Pemkab Sumenep Melalui Disperkimhub Dorong Pemerataan Rumah Layak Huni melalui Usulan 500 BSPS 2026

SUMENEP I LIPUTAN12 - Komitmen Pemerintah Kabupaten (Pemkab) Sumenep dalam meningkatkan kualitas perumahan masyarakat terus diperkuat. Melalui Dinas Perumahan Rakyat, Kawasan Permukiman dan Perhubungan (Disperkimhub), Pemkab Sumenep mengusulkan sekitar 500 unit Bantuan Stimulan Perumahan Swadaya (BSPS) untuk anggaran tahun 2026.

Program tersebut diprioritaskan bagi masyarakat rendah (MBR) yang tetap memenuhi rumah tidak layak huni, baik di wilayah daratan maupun kepulauan.

Usulan bantuan yang diberikan secara berjenjang mulai dari pemerintah desa, kecamatan, hingga melalui proses verifikasi Data Tunggal Sosial Ekonomi Nasional (DTSEN) guna memastikan penerima bantuan sesuai dengan kriteria pemerintah pusat.

Pelaksana Tugas (Plt.) Kepala Disperkimhub Sumenep, Achmad Dzulkarnain, menegaskan bahwa langkah tersebut merupakan bagian dari keseriusan Pemkab Sumenep dalam memperluas akses terhadap masyarakat perumahan yang layak, sehat, dan aman.

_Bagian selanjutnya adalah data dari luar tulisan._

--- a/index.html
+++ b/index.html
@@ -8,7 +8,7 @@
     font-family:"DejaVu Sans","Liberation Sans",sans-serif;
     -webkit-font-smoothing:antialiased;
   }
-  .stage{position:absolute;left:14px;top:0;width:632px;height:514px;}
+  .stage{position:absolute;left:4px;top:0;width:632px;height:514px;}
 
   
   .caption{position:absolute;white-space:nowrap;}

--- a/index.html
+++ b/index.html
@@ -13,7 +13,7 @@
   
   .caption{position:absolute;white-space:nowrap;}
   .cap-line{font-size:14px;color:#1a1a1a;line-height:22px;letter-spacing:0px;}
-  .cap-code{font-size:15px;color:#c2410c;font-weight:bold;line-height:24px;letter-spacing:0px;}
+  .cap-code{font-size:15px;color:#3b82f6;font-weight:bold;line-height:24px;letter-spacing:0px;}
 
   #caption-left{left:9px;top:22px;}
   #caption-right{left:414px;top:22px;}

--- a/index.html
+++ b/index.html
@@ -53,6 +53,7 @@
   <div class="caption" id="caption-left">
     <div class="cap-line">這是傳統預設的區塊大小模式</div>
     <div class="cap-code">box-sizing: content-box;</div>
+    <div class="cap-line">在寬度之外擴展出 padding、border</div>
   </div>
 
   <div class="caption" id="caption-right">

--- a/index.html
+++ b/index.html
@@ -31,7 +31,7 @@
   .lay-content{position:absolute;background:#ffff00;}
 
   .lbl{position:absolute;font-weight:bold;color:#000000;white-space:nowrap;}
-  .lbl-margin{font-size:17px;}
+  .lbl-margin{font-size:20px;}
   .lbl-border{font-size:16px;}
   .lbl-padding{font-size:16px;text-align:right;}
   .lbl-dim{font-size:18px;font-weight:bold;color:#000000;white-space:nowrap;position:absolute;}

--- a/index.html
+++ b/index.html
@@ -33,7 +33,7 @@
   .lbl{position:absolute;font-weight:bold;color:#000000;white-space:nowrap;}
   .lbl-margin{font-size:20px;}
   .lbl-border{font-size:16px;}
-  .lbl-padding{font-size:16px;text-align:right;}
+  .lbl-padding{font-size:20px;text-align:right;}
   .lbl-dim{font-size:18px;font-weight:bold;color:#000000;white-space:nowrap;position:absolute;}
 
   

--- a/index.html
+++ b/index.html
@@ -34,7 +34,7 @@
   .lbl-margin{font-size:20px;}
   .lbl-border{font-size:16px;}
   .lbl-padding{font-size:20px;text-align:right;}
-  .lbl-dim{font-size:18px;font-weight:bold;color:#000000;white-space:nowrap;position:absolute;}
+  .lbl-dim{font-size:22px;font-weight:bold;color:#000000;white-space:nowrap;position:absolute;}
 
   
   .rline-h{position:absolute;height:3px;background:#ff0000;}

“Pemkab Sumenep melalui Disperkimhub terus berupaya menghadirkan program yang menyentuh langsung kebutuhan dasar masyarakat.Salah satunya melalui usulan BSPS ini agar warga yang rumahnya belum layak huni bisa mendapatkan bantuan perbaikan,” ujarnya.

Menurutnya, kebutuhan rumah layak huni di Kabupaten Sumenep masih cukup tinggi sehingga seluruh wilayah ikut mengajukan usulan program BSPS tahun ini.

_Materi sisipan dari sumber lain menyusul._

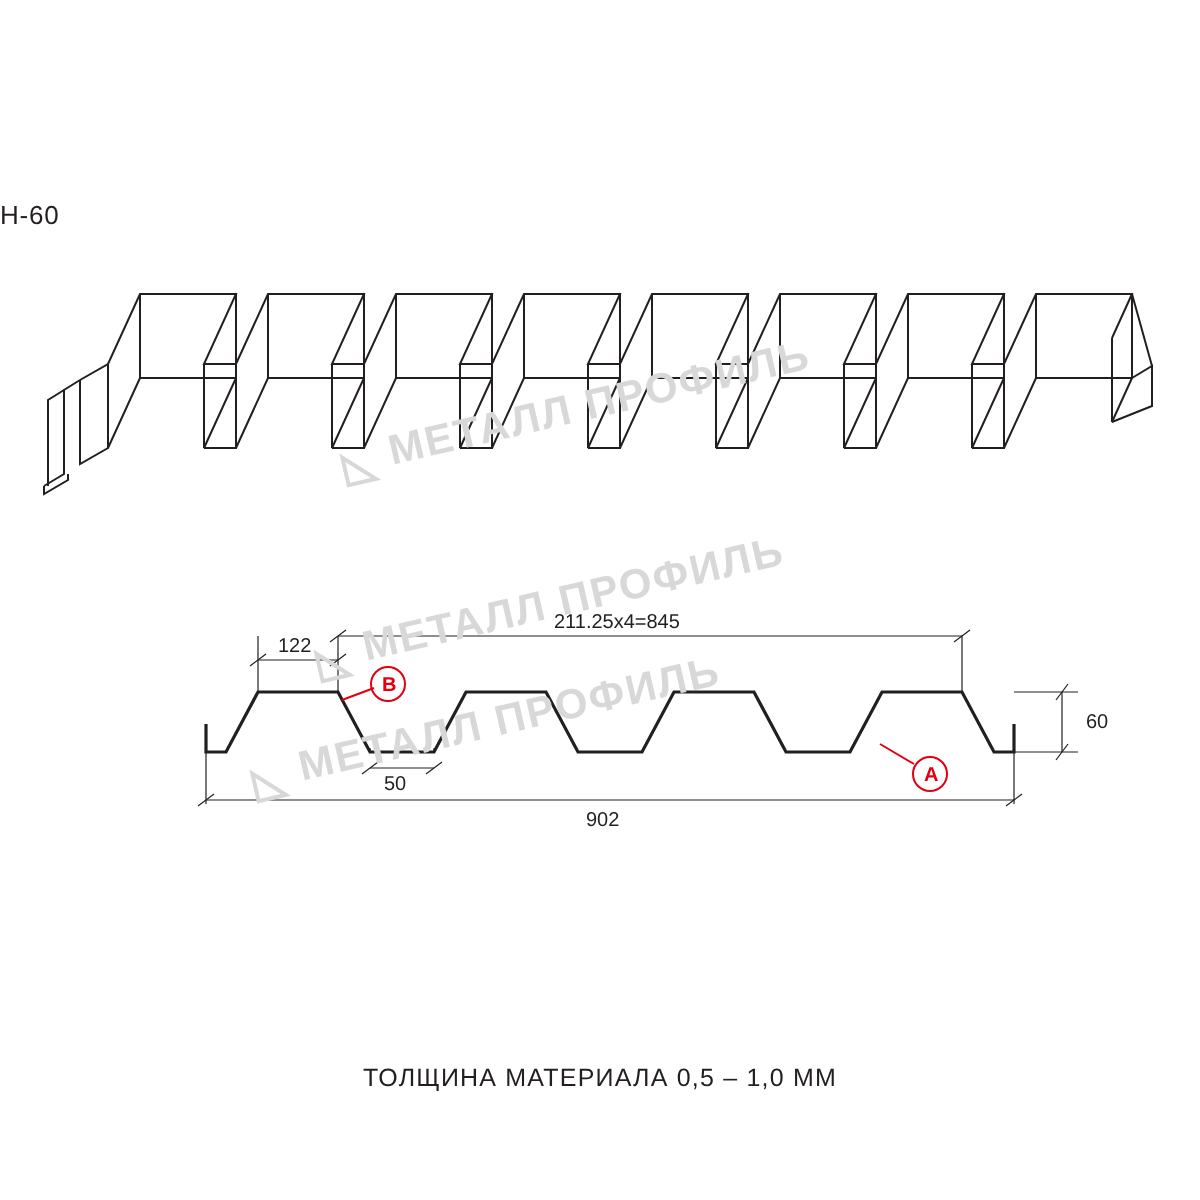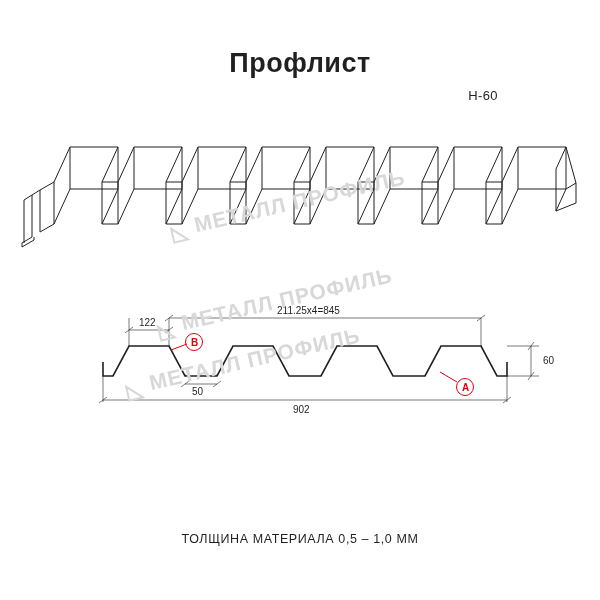--- a/index.html
+++ b/index.html
@@ -115,7 +115,6 @@
 
 <div class="page">
 
-  <div class="title">Профлист</div>
   <div class="subtitle">Н-60</div>
 
   <div class="iso-wrap">

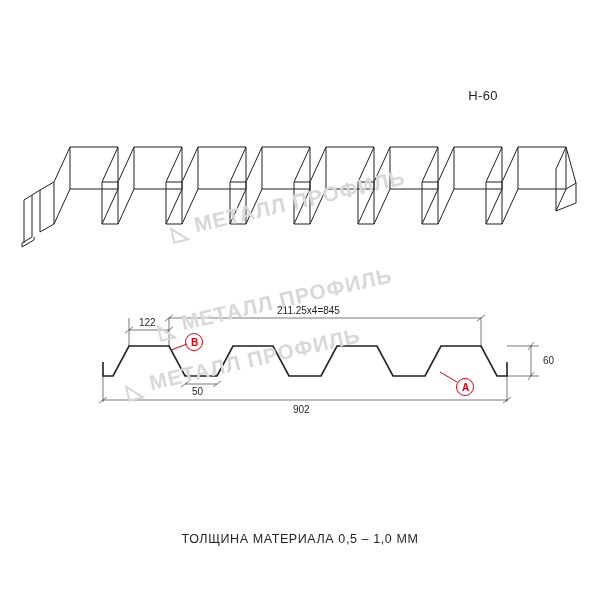--- a/index.html
+++ b/index.html
@@ -35,10 +35,10 @@
   }
   .subtitle {
     position: absolute;
-    top: 88px;
+    top: 100px;
     left: 0;
     width: 498px;
-    text-align: right;
+    text-align: left;
     font-size: 13px;
     color: #231f20;
     letter-spacing: 0.4px;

“Seluruh usulan berasal dari bawah, mulai desa hingga kecamatan, kemudian diseleksi melalui DTSEN agar benar-benar tepat sasaran. Ini menjadi bentuk keseriusan pemerintah daerah dalam memastikan bantuan diterima masyarakat yang memang membutuhkan,” ujarnya.

Achmad menjelaskan, tahapan verifikasi lapangan nantinya akan dilakukan oleh tenaga fasilitator lapangan (TFL) dan koordinator kabupaten (Korkab) yang ditunjuk Kementerian Perumahan dan Kawasan Permukiman (PKP).